Your right. When I helped manage a family run pet shop (not my family but they treated me as such) in the mid 90's, the mark up for fish was usually by 3, one to cover cost of fish, one to cover death of one tank mate and then one for "profit". Dry goods are where the money is, excluding cat/dog food where (atleast our store) the mark up was minimal to stay competitive with the chain stores.


----------



## Number6

*CichlidsTank*

Did you take a look at the "big" Florida fish farm's website? 
http://www.cichlids.net/


----------



## Fischfan13

Chromedome52 said:


> First, fischfan's math is faulty. One one hundredth of one percent is only one in 10,000. That would increase the number to 100, rather than 10. And that number is still low if one considers the Florida fish farmers. A lot of smaller operations in Florida specialize in a few species, which are then sold to the larger farms for national or international distribution. The profit is not great, but they do make a living from their fish.
> 
> However, as far as making a fishroom profitable, it requires breeding not just rare fish, but difficult species. The ones that other people cannot readily spawn. Then there has to be a market for them. The number of times these conditions can be met can be counted on one hand by Three Fingered Ted. :thumb:
> 
> The only genuinely profitable Cichlids to breed are Angelfish and Discus, but they are a lot of work and it eventually gets boring as heck. There used to be a lot of people breeding Angels, but a lot were wiped out by the plague that happened a number of years ago.
> 
> Many Tangs are profitable, but lack sufficient market. Malawians that are popular are also too easy to breed, and those that are a little more difficult are not very popular. Malawians bring a good price per fish, but have small spawns; that's why stripping and tumbling eggs was first tried. In a pond you just throw a few in and take a bunch out. A home breeder cannot compete with the cost effectiveness of Florida pond raised fish.
> 
> I have had my fishroom support itself at times, but I was breeding everything from guppies to rare Characins. A wide variety is another way to produce a little income. Build a lot of experience and you might break even occasionally. But unless you live far enough south to raise fish in ponds, profit is going to be a pipe dream.

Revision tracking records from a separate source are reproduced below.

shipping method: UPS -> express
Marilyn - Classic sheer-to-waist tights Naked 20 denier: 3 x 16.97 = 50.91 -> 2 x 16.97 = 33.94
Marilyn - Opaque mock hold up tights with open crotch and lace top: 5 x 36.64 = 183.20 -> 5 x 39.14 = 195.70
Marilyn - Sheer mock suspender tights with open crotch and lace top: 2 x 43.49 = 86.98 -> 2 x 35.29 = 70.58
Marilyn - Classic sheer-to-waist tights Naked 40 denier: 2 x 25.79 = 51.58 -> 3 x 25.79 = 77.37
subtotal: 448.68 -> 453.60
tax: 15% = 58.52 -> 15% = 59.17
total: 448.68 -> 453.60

Ouch, I made a math mistake...that's gonna leave a mark.
Ok, so 1/1000th of 1%.


----------



## John27

ANY type of hobby based business does not produce much money. Profit margins are super meager, it's the manufacturers that rake in the dough. For example, other than fishkeeping I also fly R/C planes. Futaba is a leading manufacturer of radios, the retail price they force the stores to sell them at is sometimes cost. Most R/C hobby stores also do a variety of other things, dollhouses/beads/crafts, they just aren't in it for the money. You really can't be, it's unfortunate really because you don't make much to begin with, and then you add a poor economy and what's one of the very first things people cut back on? Hobbies and leisure! It's also difficult for them to compete with prices on _used_ dry goods right now. With so many people breaking down their tanks and selling everything on craigslist, you can get a gently used and well maintained canister or heater or what have you for less than half of new, so why go buy a new one?

-John


----------